| EXERCISE GOAL |
Both the line containing "Pote Porta Mix" and the line containing "total: 426.25 -> 457.24" belong to the span. Output exactly that span from the listing below, and nothing outside it.

| MATERIAL FOR THIS EXERCISE |
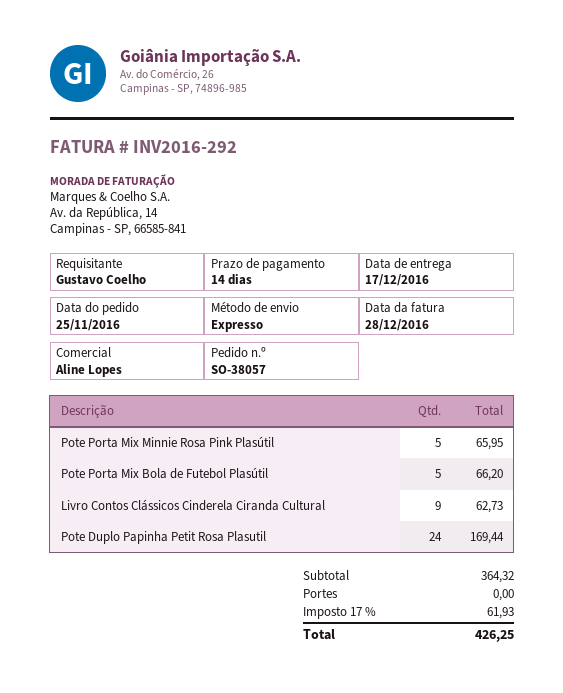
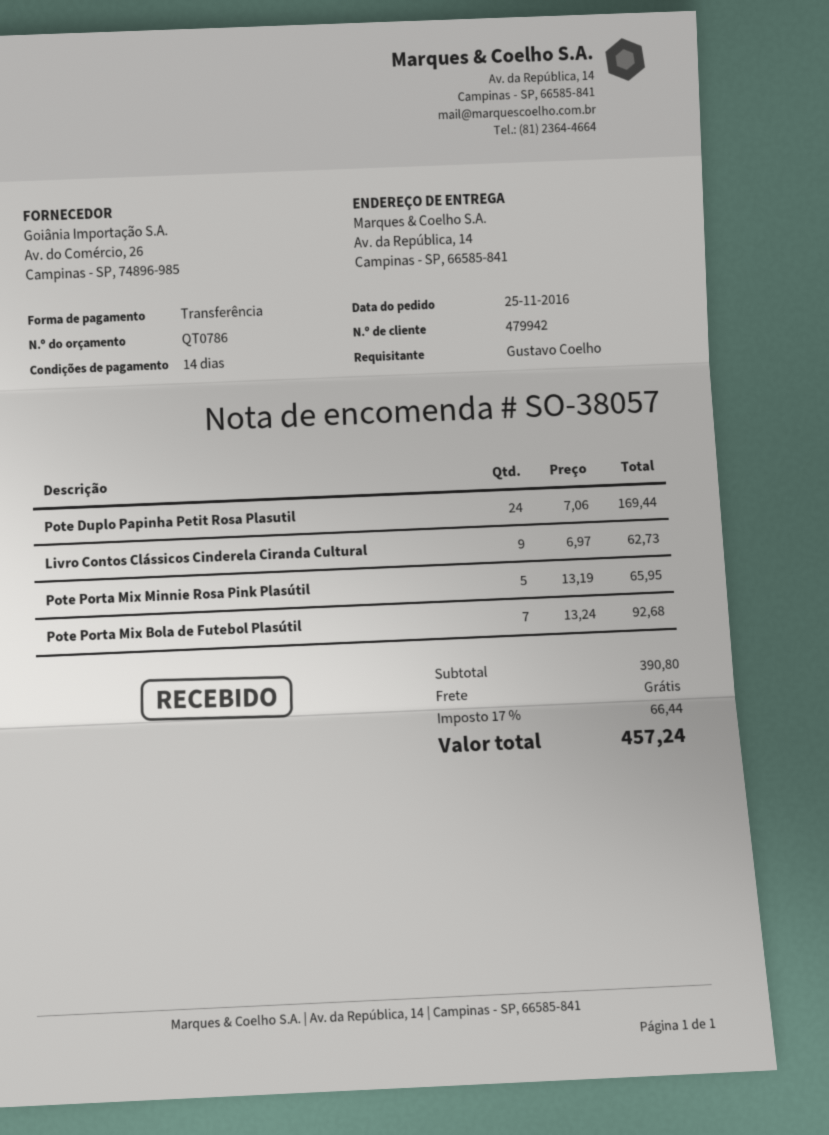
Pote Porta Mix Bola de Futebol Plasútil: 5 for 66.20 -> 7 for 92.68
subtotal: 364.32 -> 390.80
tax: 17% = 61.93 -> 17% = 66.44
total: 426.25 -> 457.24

* * *

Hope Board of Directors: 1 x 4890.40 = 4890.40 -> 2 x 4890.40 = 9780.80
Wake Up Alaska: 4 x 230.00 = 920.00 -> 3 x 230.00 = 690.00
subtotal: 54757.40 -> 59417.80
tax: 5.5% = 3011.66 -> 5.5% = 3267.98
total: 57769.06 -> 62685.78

| REPLY |
Pote Porta Mix Bola de Futebol Plasútil: 5 for 66.20 -> 7 for 92.68
subtotal: 364.32 -> 390.80
tax: 17% = 61.93 -> 17% = 66.44
total: 426.25 -> 457.24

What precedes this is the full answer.